Graham, who joined all but three other Republican senators in voting against the stimulus bill, said on Wednesday that such a move by the legislature could usurp Sanford's executive power.
"This is a very difficult constitutional issue," Graham said. "What I am trying to do is put the conflict on the table."
Sanford sent Obama a letter Tuesday asking whether he could allocate a portion of the money to school districts to pay off their debts.
Orszag on Monday rejected an earlier request from Sanford to use stimulus funds to reduce state government debt, saying the law specifies that the money must go for saving the jobs of teachers, police officers and other public employees.

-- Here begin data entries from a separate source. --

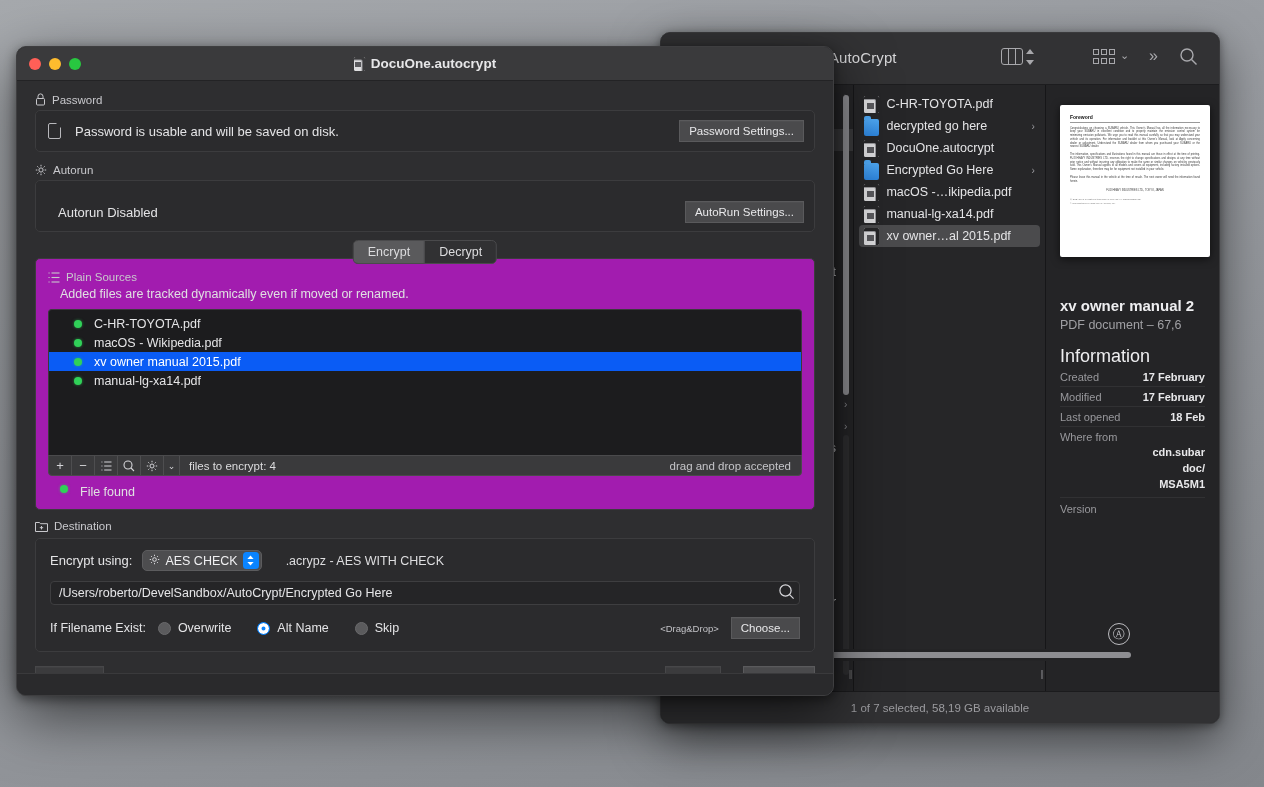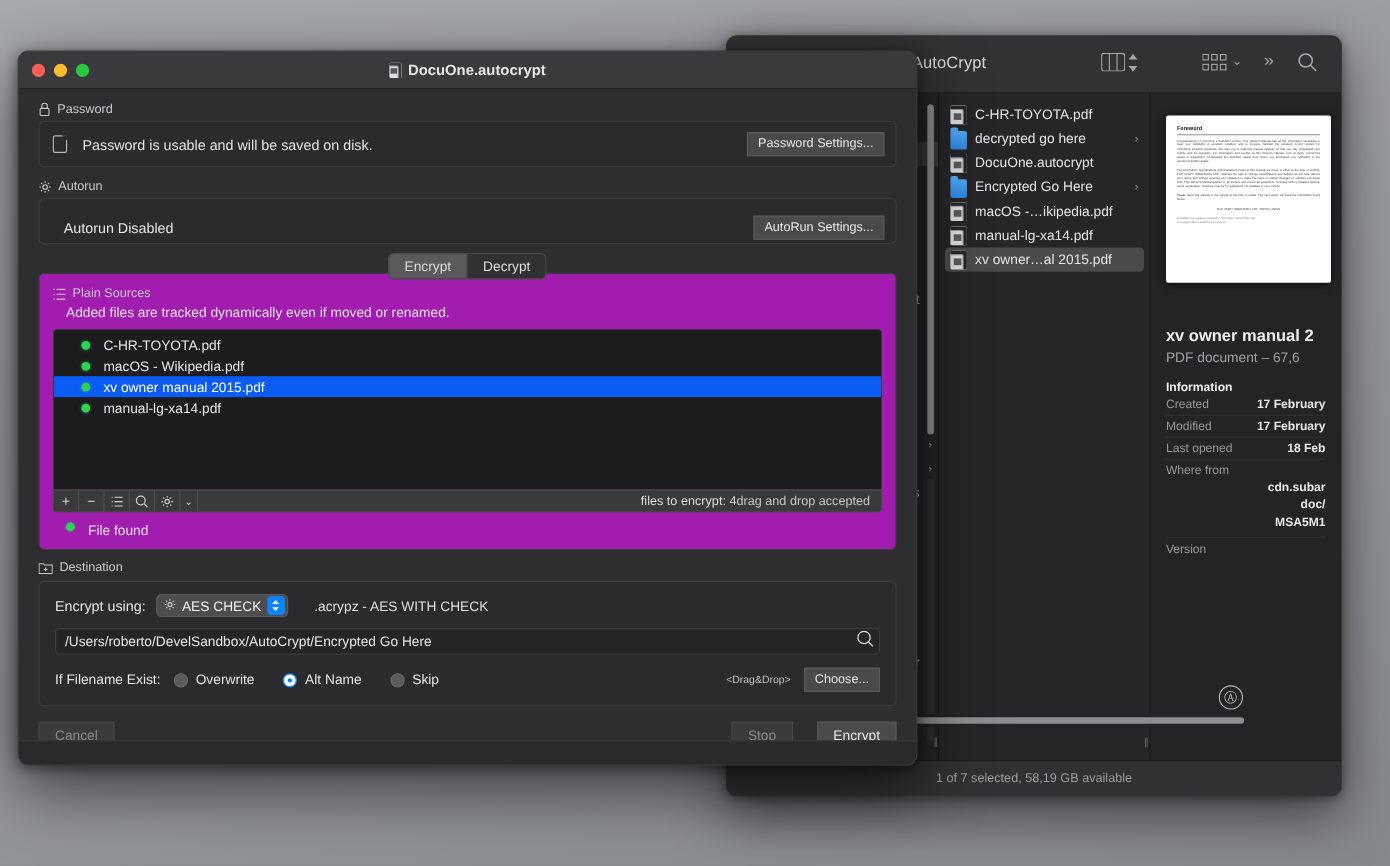"Autorun Disabled" #ar-panel { height: 42px -> 52px }
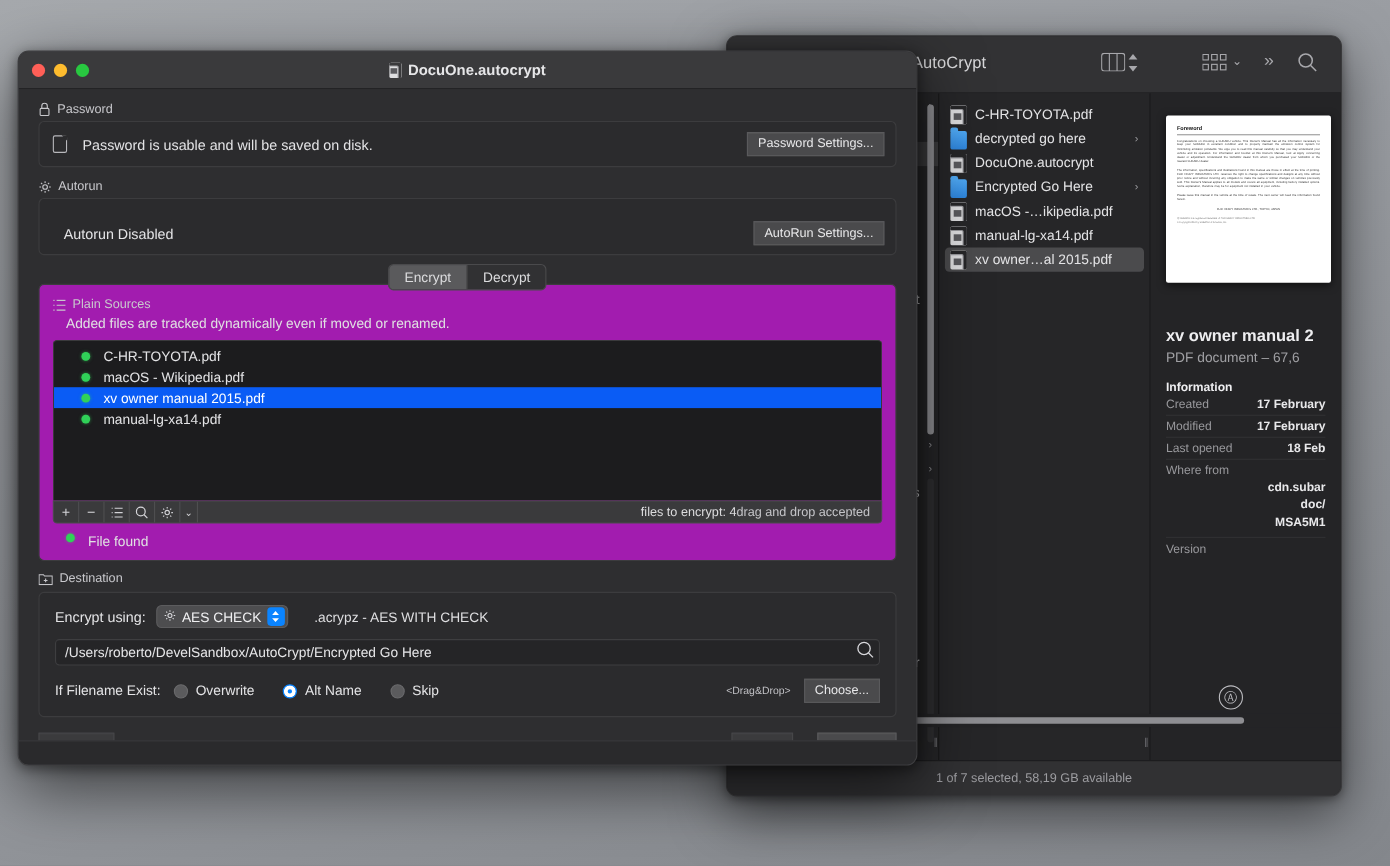"Information" #pv-info-head { font-size: 11px -> 18px; font-weight: bold -> normal }
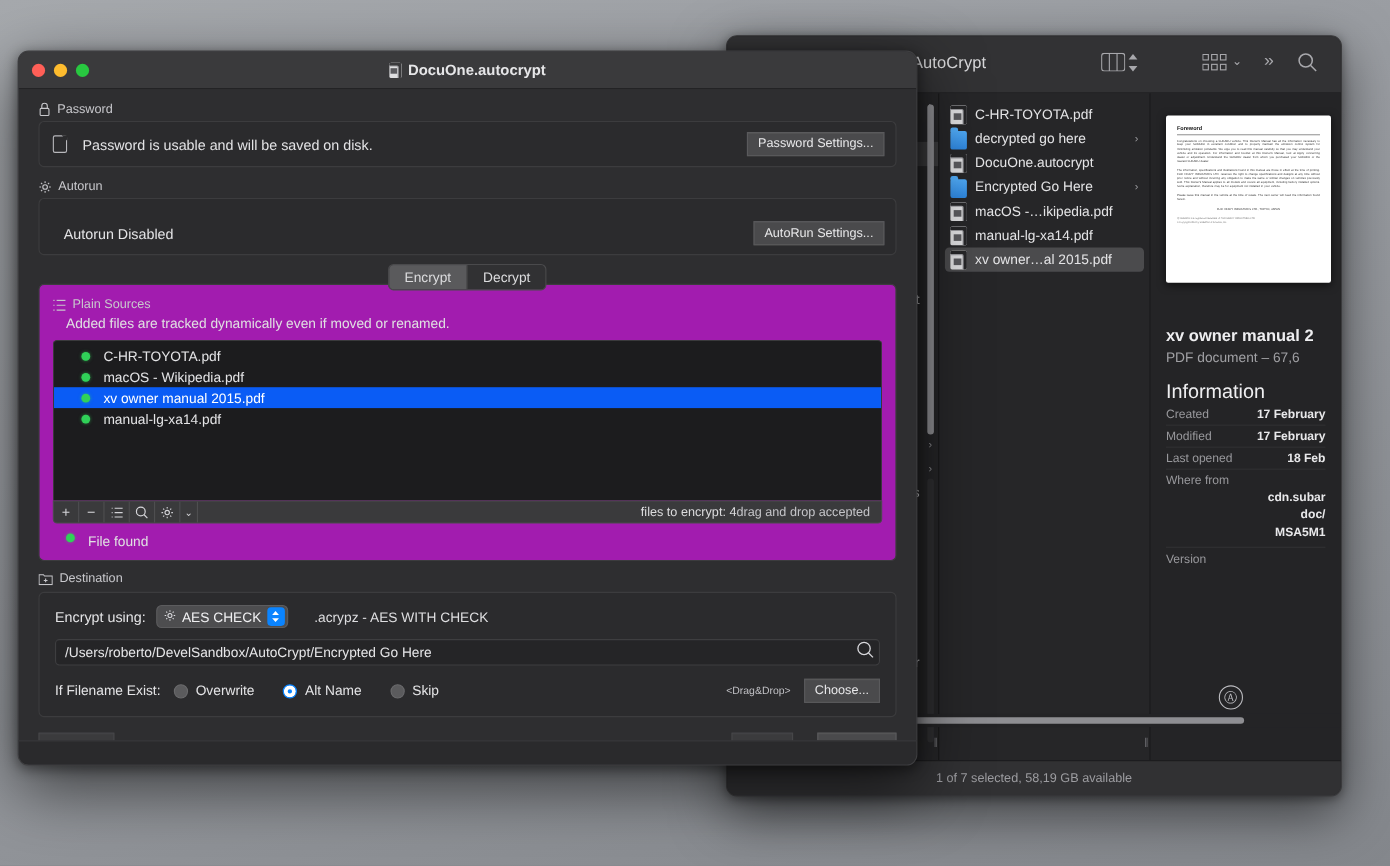"files to encrypt: 4" #tb-count { text-align: right -> none }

Sanford's strong opposition to Obama's stimulus package has raised his national profile among conservative activists and fed speculation that he's eyeing a 2012 presidential run.
In addition to Sanford and Perry, other Republican governors — among them Sarah Palin of Alaska, Haley Barbour of Mississippi and Bobby Jindal of Louisiana — have criticized the stimulus plan and indicated that they might reject some money meant for their states.
Sanford says he has discretion over $700 million of stimulus funds for South Carolina, which is slated to receive $8 billion overall, including $2.5 billion in tax cuts, $1 billion in extra Medicaid payments and $463 million extra to build and repair roads and bridges.
In Charleston last week, Graham said he doesn't support Sanford's rejection of the stimulus money for the state.
"If it comes down to South Carolina getting the money or some other state getting the money, I would urge the governor to take the money," Graham said.